Vorsorgliche Massnahme (Persönlichkeitsverletzung)

5D_8/2026Entscheid vom 18.05.2026PersonenrechtOriginalsprache: DE

Zusammenfassung

Sachverhalt

Der Beschwerdeführer verlangte vorsorgliche Massnahmen wegen angeblich persönlichkeitsverletzender Social-Media-Beiträge der Beschwerdegegner im Zusammenhang mit einem gegen ihn erlassenen Strafbefehl. Nach einer superprovisorischen Anordnung löschten die Beschwerdegegner die beanstandeten Beiträge, worauf das erstinstanzliche Verfahren als gegenstandslos abgeschrieben wurde; vor Kantonsgericht stritt der Beschwerdeführer nur noch über die Kostenregelung. Vor Bundesgericht focht er ausschliesslich die Zusprechung einer Partei- bzw. Umtriebsentschädigung an die Beschwerdegegner im kantonalen Beschwerdeverfahren an.

Erwägungen

Das Bundesgericht behandelte die Eingabe als subsidiäre Verfassungsbeschwerde, da vorinstanzlich nur noch die Kostenfrage mit einem zu tiefen Streitwert streitig war. Es hielt fest, dass mit diesem Rechtsmittel nur genügend begründete Rügen der Verletzung verfassungsmässiger Rechte geprüft werden und dass blosse appellatorische Kritik sowie unbelegte neue Tatsachen unzulässig sind.
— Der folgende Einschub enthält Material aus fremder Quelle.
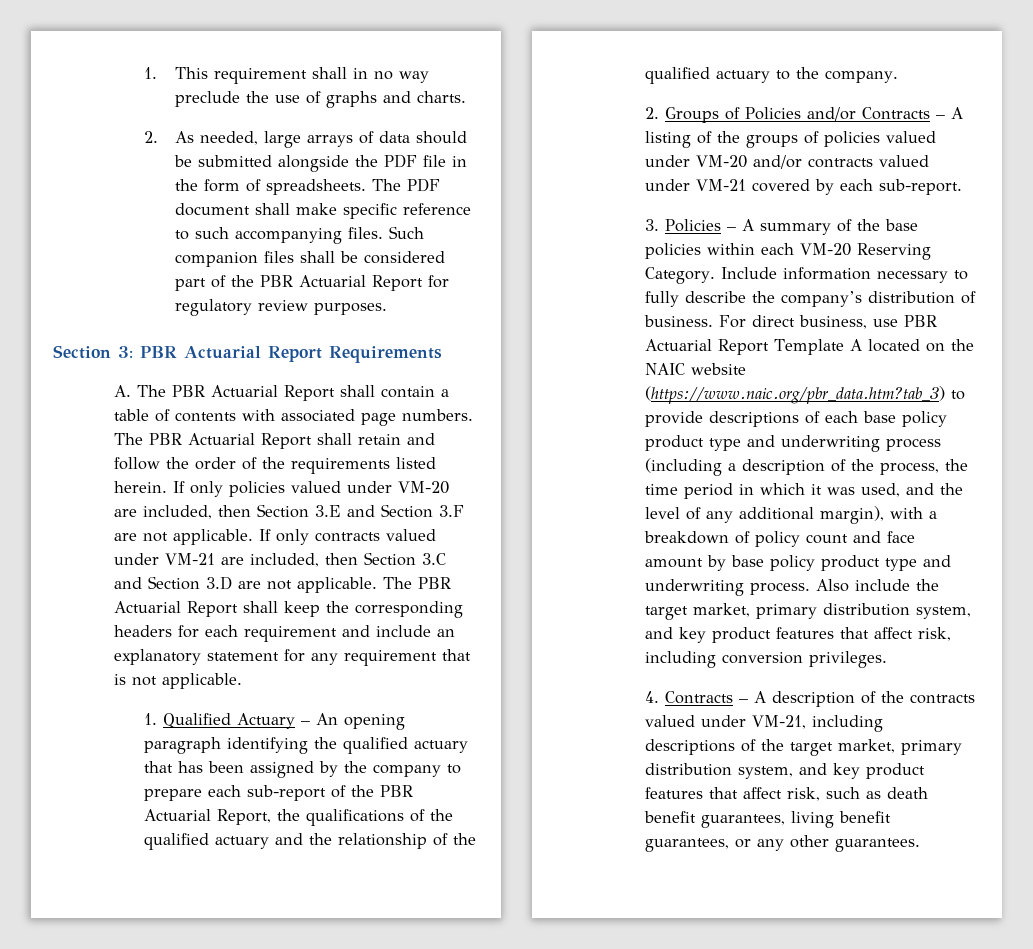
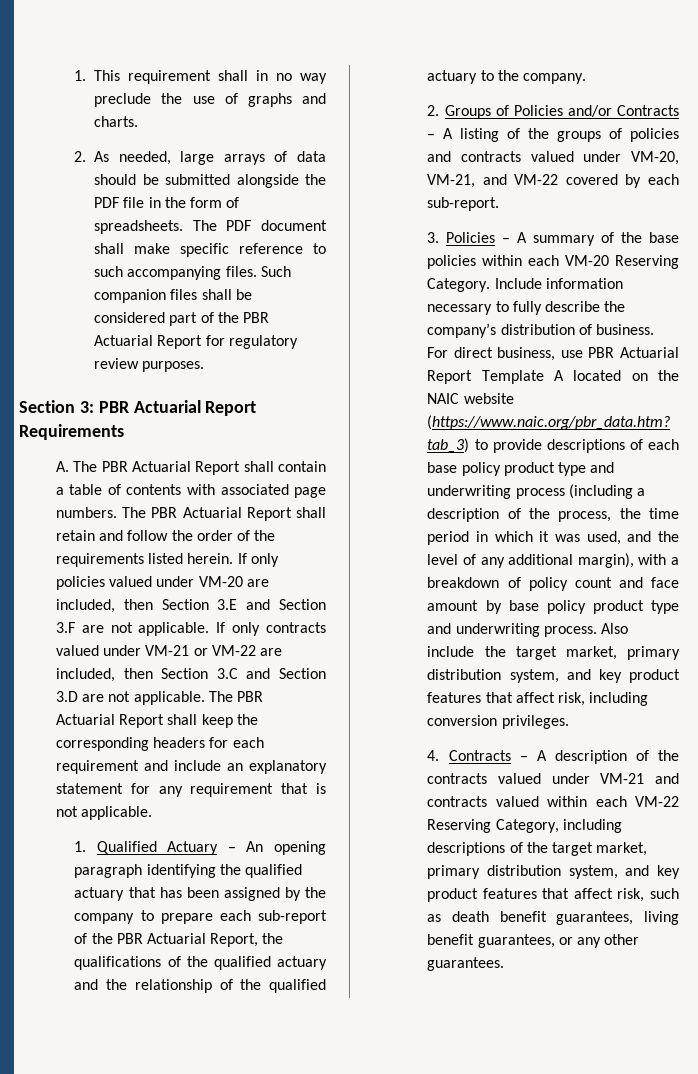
- If only contracts valued under VM-21 are included, then Section 3.C and Section 3.D are not applicable.
+ If only contracts valued under VM-21 or VM-22 are included, then Section 3.C and Section 3.D are not applicable.
- 2. Groups of Policies and/or Contracts – A listing of the groups of policies valued under VM-20 and/or contracts valued under VM-21 covered by each sub-report.
+ 2. Groups of Policies and/or Contracts – A listing of the groups of policies and contracts valued under VM-20, VM-21, and VM-22 covered by each sub-report.
- 4. Contracts – A description of the contracts valued under VM-21, including descriptions of the target market, primary distribution system, and key product features that affect risk, such as death benefit guarantees, living benefit guarantees, or any other guarantees.
+ 4. Contracts – A description of the contracts valued under VM-21 and contracts valued within each VM-22 Reserving Category, including descriptions of the target market, primary distribution system, and key product features that affect risk, such as death benefit guarantees, living benefit guarantees, or any other guarantees.

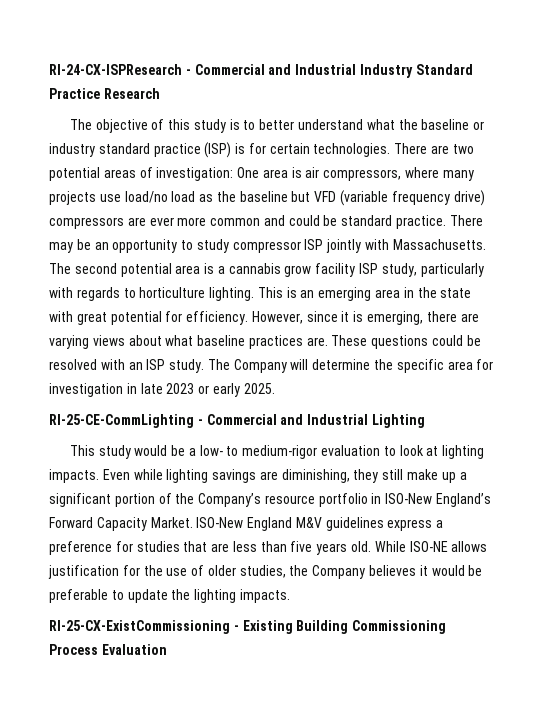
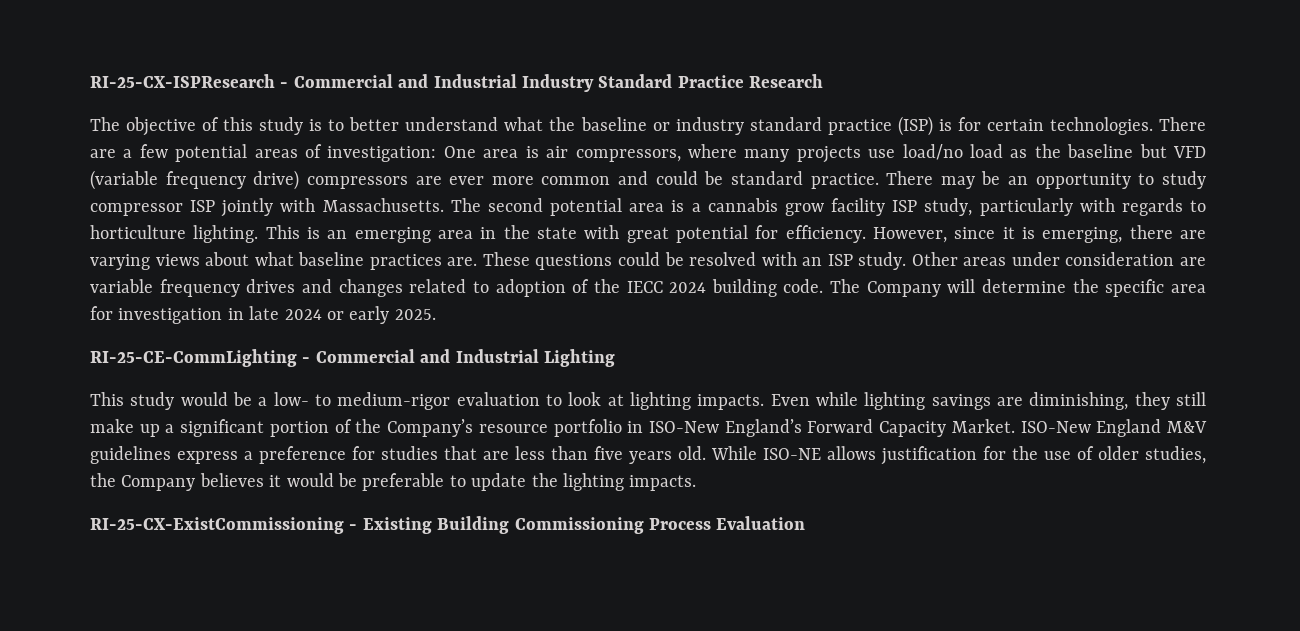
- RI-24-CX-ISPResearch - Commercial and Industrial Industry Standard Practice Research
+ RI-25-CX-ISPResearch - Commercial and Industrial Industry Standard Practice Research
- There are two potential areas of investigation: One area is air compressors, where many projects use load/no load as the baseline but VFD (variable frequency drive) compressors are ever more common and could be standard practice.
+ There are a few potential areas of investigation: One area is air compressors, where many projects use load/no load as the baseline but VFD (variable frequency drive) compressors are ever more common and could be standard practice.
+ Other areas under consideration are variable frequency drives and changes related to adoption of the IECC 2024 building code.
- The Company will determine the specific area for investigation in late 2023 or early 2025.
+ The Company will determine the specific area for investigation in late 2024 or early 2025.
Die Rüge, eine Umtriebsentschädigung sei zu Unrecht zugesprochen worden, genügte den Begründungsanforderungen nicht, weil der Beschwerdeführer weder eine willkürliche Sachverhaltsfeststellung noch eine willkürliche Rechtsanwendung substanziiert darlegte. Auch eine Verletzung des rechtlichen Gehörs verneinte das Bundesgericht, da die Vorinstanz die massgeblichen Bestimmungen des luzernischen Tarifs genannt hatte und unter den gegebenen Umständen keine weitergehende Begründung der Entschädigungshöhe erforderlich war.

Entscheid

Die subsidiäre Verfassungsbeschwerde wurde abgewiesen, soweit darauf eingetreten werden konnte. Damit blieb der Entscheid des Kantonsgerichts unverändert bestehen.